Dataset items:
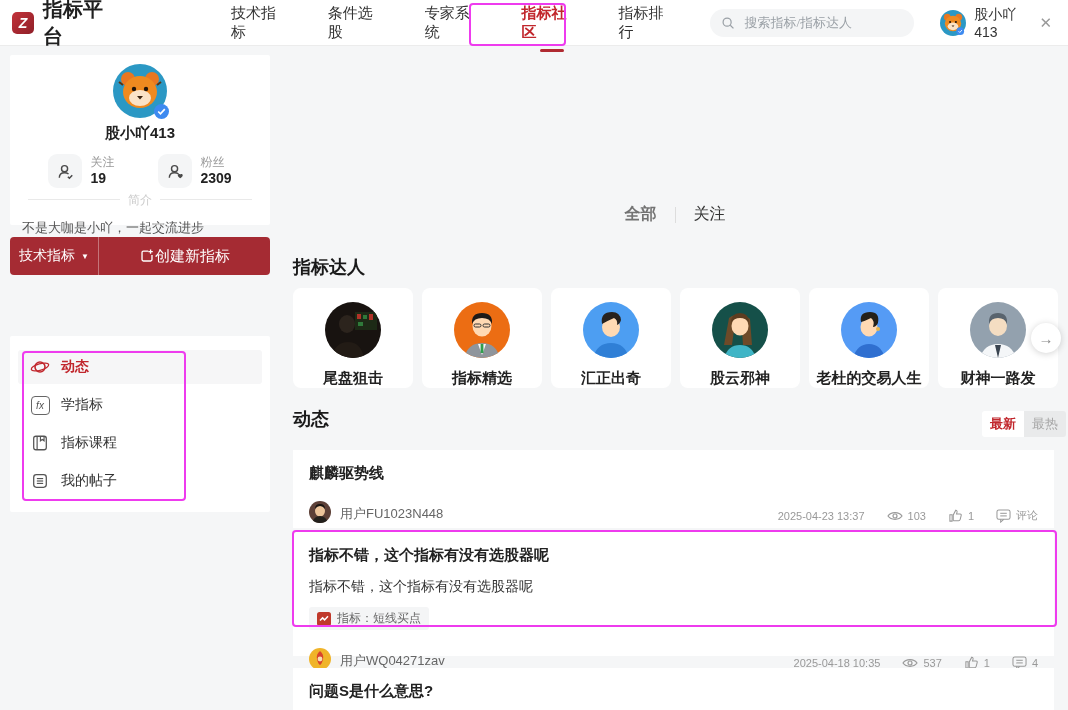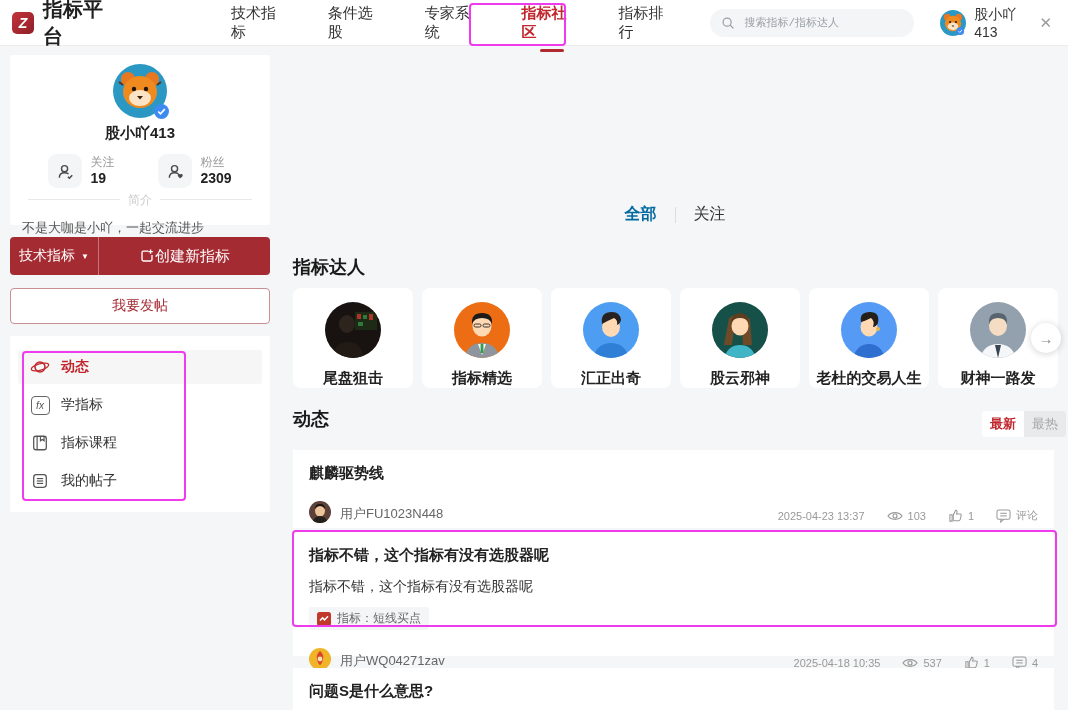--- a/index.html
+++ b/index.html
@@ -20,8 +20,8 @@
         bottom:-7px;width:24px;height:3px;background:#b02a31;border-radius:2px;}
   .search{margin-left:30px;width:182px;height:28px;background:#f4f5f6;border-radius:15px;
           display:flex;align-items:center;padding:0 11px;}
-  .search input{border:none;outline:none;background:transparent;font-size:11px;color:#be185d;
-          margin-left:7px;width:150px;font-family:Liberation Mono, monospace;}
+  .search input{border:none;outline:none;background:transparent;font-size:13px;color:#be185d;
+          margin-left:7px;width:150px;font-family:Liberation Serif, serif;}
   .search input::placeholder{color:#9aa0a6;}
   .user{display:flex;align-items:center;margin-left:26px;}
   .user .uname{font-size:14px;color:#333;margin-left:8px;}

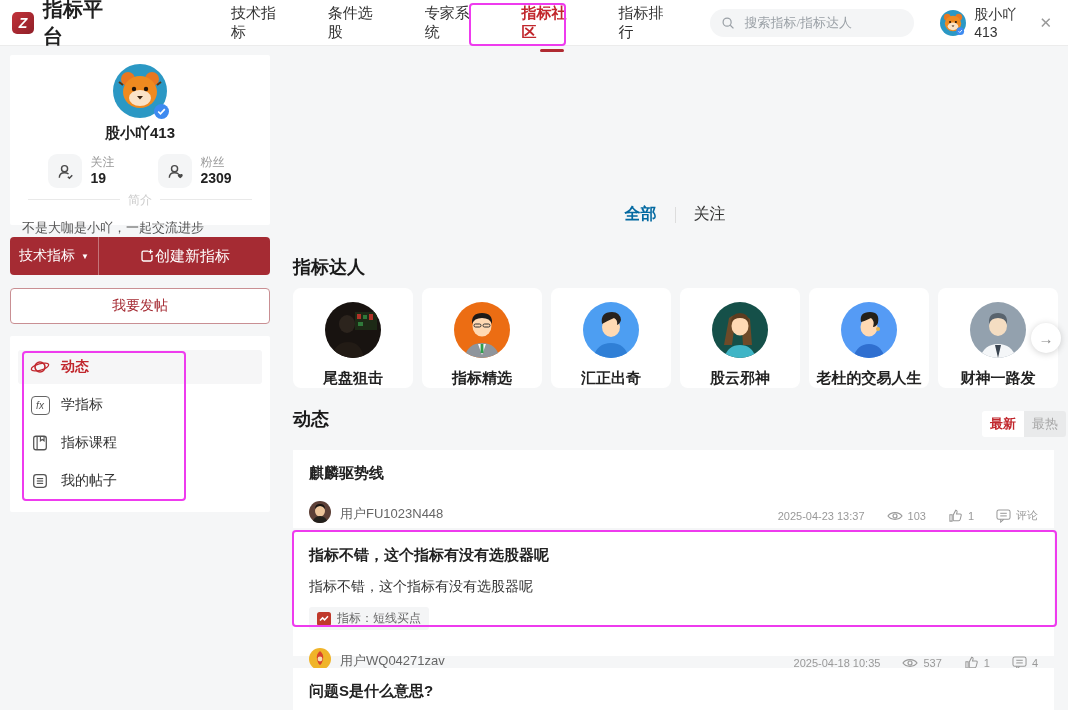--- a/index.html
+++ b/index.html
@@ -77,7 +77,7 @@
   .tabs{position:absolute;left:285px;top:204px;width:780px;display:flex;align-items:center;
         justify-content:center;gap:18px;}
   .tab{font-size:16px;color:#333;cursor:pointer;}
-  .tab.active{color:#0369a1;font-weight:bold;}
+  .tab.active{color:#737373;font-weight:bold;}
   .tab-div{width:1px;height:16px;background:#ddd;}
 
   .sec-title{position:absolute;font-size:18px;font-weight:bold;color:#1a1a1a;}

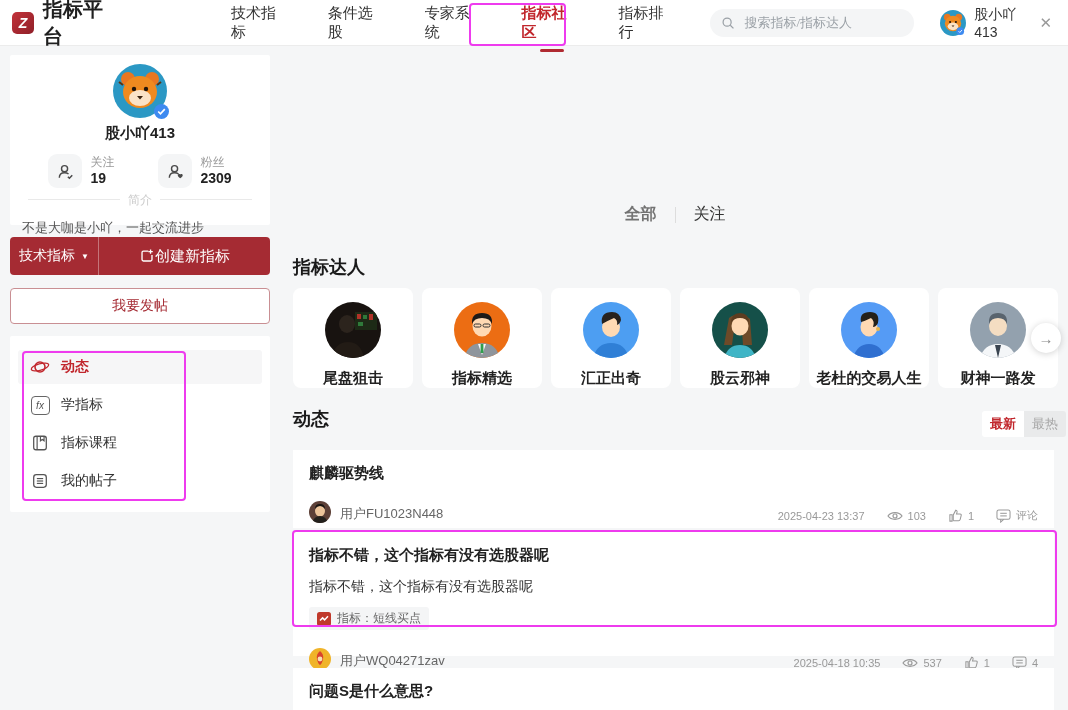--- a/index.html
+++ b/index.html
@@ -226,7 +226,6 @@
     </div>
   </div>
 
-  <div class="post-btn">我要发帖</div>
 
   <div class="menu-card">
     <div class="menu-item active">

• [Your assignment] When the string "none" appears in a line of the records above, that line is to be copied.

• [Response to this exercise]
-  .search input{border:none;outline:none;background:transparent;font-size:11px;color:#be185d;
+  .search input{border:none;outline:none;background:transparent;font-size:13px;color:#be185d;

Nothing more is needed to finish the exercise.